Apart from NARX, an LSTM network deep learning as an expansion of RNN also has greater capacity in time-series data prediction. The major contrast between RNN and LSTM is that it can suitably plot between input and output data as well as keep long-range time reliance data (Abbasimehr *et al.* 2020). According to Zhou *et al.* (2018), the LSTM network system is highly acceptable to deal with the continuation of data like water quality data since LSTM has a particular memory function (Zhou *et al.* 2018). There are several gates in the LSTM network, namely, forget gates, output gates and input gates as well as a memory cell in every neuron (Vu *et al.* 2020; Jia & Zhou 2020).

A number of research studies conducted using the LSTM model, such as the one by Zhang & Jin (2020), have used automatic encoder, together with LSTM, to forecast the concentration of total phosphorous (TP) and total nitrogen (TN) using 13 different variables as inputs. The authors found that the TP model outperformed the TN model by having *R*^{2} and RMSE values of 0.924 and 0.0002, respectively, while the TN model achieved *R*^{2} and RMSE values of 0.909 and 0.024, respectively. Liu *et al.* (2019) also applied LSTM to forecast dissolved oxygen (DO) in the next 10 days (*m* = 10) and the next 6 months (*m* = 181). The authors achieved MSE values of 0.0020 and 0.0017 for *m* = 181 and *m* = 10, respectively. Furthermore, water quality forecasting based on the LSTM learning network was used by Hu *et al.* (2019) to forecast water temperatures and pH values. The outcomes showed that the accuracy levels from the forecasting were 98.97% and 98.56% for water temperature and pH values, respectively. As for long-term forecasting, accuracy levels of up to 96.88% and 95.76% for water temperature and pH values, respectively, were achieved. Le *et al.* (2019) also established some LSTM models to predict floods at the Hoa Binh Station on Da River, Vietnam.

Based on the literature review presented, it can be observed that LSTM and NARX forecasting models are commonly used in multi-step-ahead prediction involving nonlinear multivariate data.

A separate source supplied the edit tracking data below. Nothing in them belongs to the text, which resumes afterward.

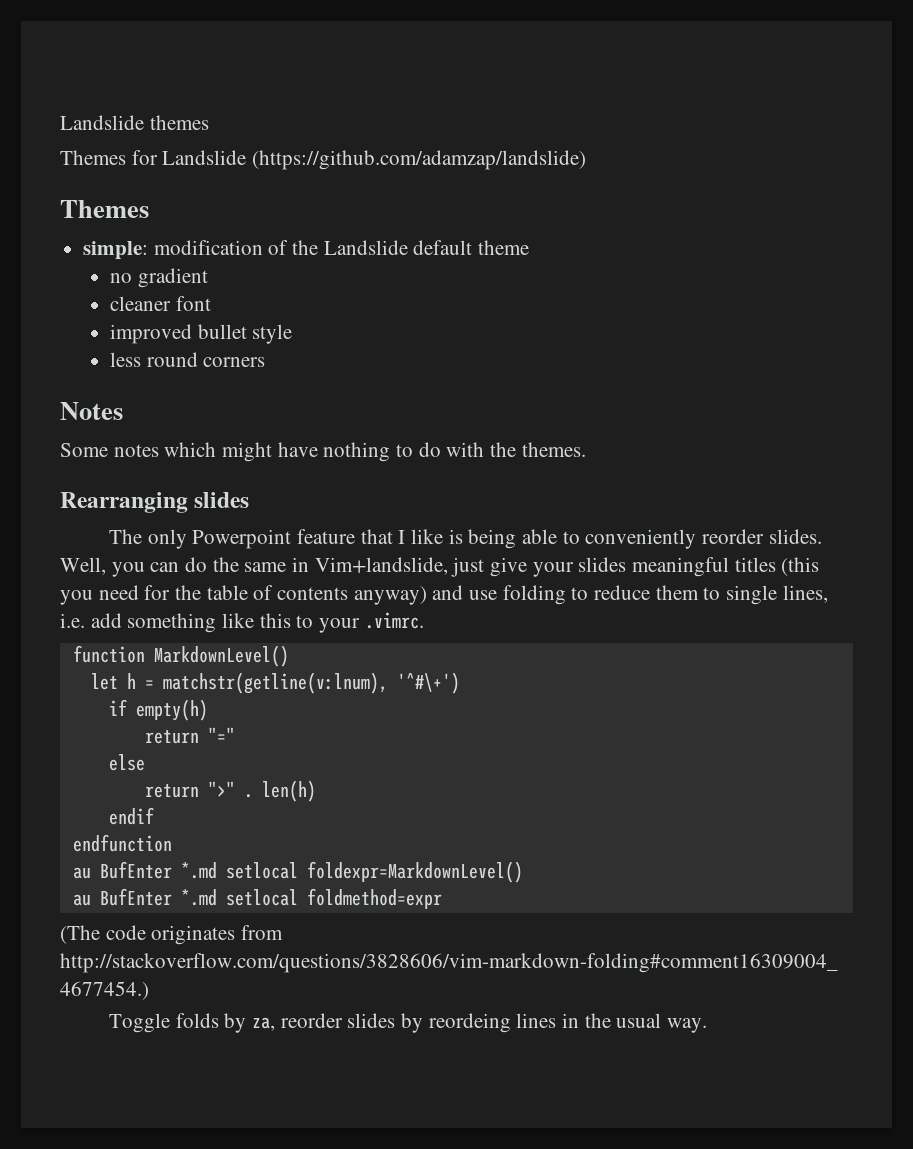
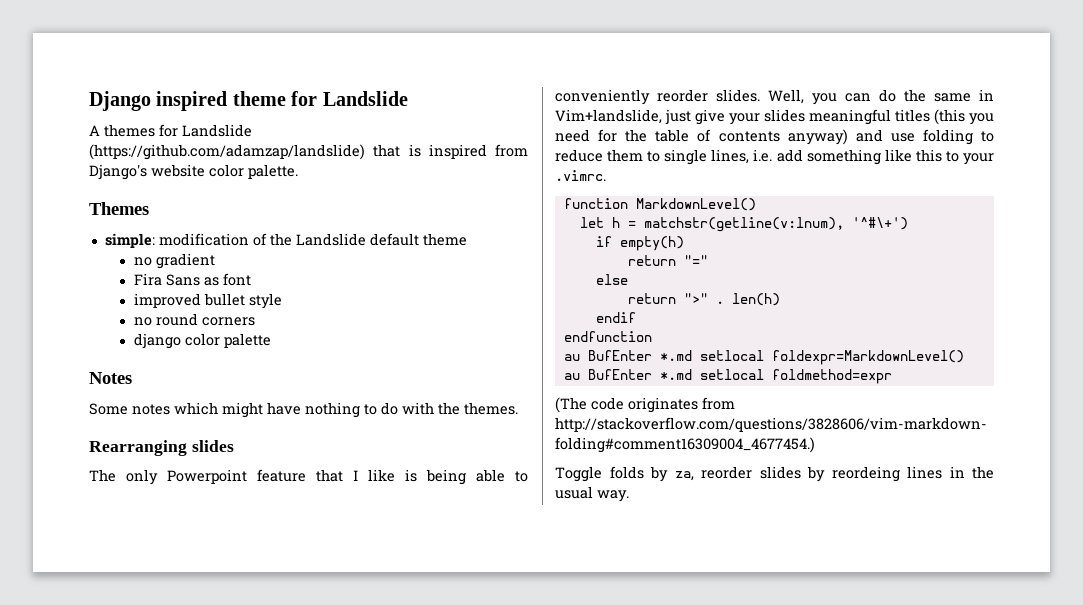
- Landslide themes
- Themes for Landslide (https://github.com/adamzap/landslide)
+ Django inspired theme for Landslide
+ A themes for Landslide (https://github.com/adamzap/landslide) that is inspired from Django's website color palette.
- cleaner font
+ Fira Sans as font
- less round corners
+ no round corners
+ django color palette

The challenge in multi-step-ahead modelling is that normally the model achieves high accuracy for one or a few steps ahead. In other words, most of the studies with high accuracy conducted using NARX and LSTM are applied for one or a few steps ahead of forecasting. This study aims to build a model for multi-step-ahead forecasting of RF based on NARX Neural Networks and LSTM in univariate and multivariate approaches. In NARX, we will use direct autoregression and a recursive model. Unlike the recursive NARX approach, the direct autoregression NARX approach tries to train a multi-step-ahead prediction model directly without requiring future exogenous inputs to make multi-step prediction. In LSTM, we will use a direct sequence-to-sequence multivariate model and also a recursive univariate model, both of which will be discussed in Section 2.

## METHODOLOGY

### Study area

The Kelantan river basin is one of the important catchments as it has a history of flood events (Pradhan & Youssef 2011; Nashwan *et al.* 2018). The catchment represents most of the land area of Kelantan State, as shown in Figure 1. Several stations such as rainfall, water level, evaporation, water quality and meteorological stations operate in the area.

### RF data

Machine learning and deep learning algorithms, such as ANN and LSTM, have been successfully proven for data-driven predictive modelling applications. Therefore, the main ingredient for the success of predictive modelling is the data itself in addition to the training algorithm developed. In this study, the RF data were collected with some meteorological parameters. The time-series RF data were collected from the north of Kuala Krai city downstream (merger of two main tributaries before discharging into the sea). The original data were recorded and compiled, which consisted of 348 monthly samples of the Sungai Kelantan RF () spanning from January 1988 to December 2016 (29 years). Rainfall and evaporation are usually measured in a determined station, and only the computed area weighted rainfall (WR) is used to evaluate the whole area rainfall quantity (Faisal & Gaffar 2012). The RF was mainly from one main station (Guillemard), while the WR and evaporation (secondary data) were over the whole river catchment. Table 1 shows the attributes and its basic statistical properties of the data collected and used in this study. The time-series graph is shown in Figure 2. As we can see, the RF pattern is close to the time-series pattern of the WR. Meanwhile, the average evaporation (AE) pattern cannot be visibly observed in relation to RF as the amplitude is relatively small.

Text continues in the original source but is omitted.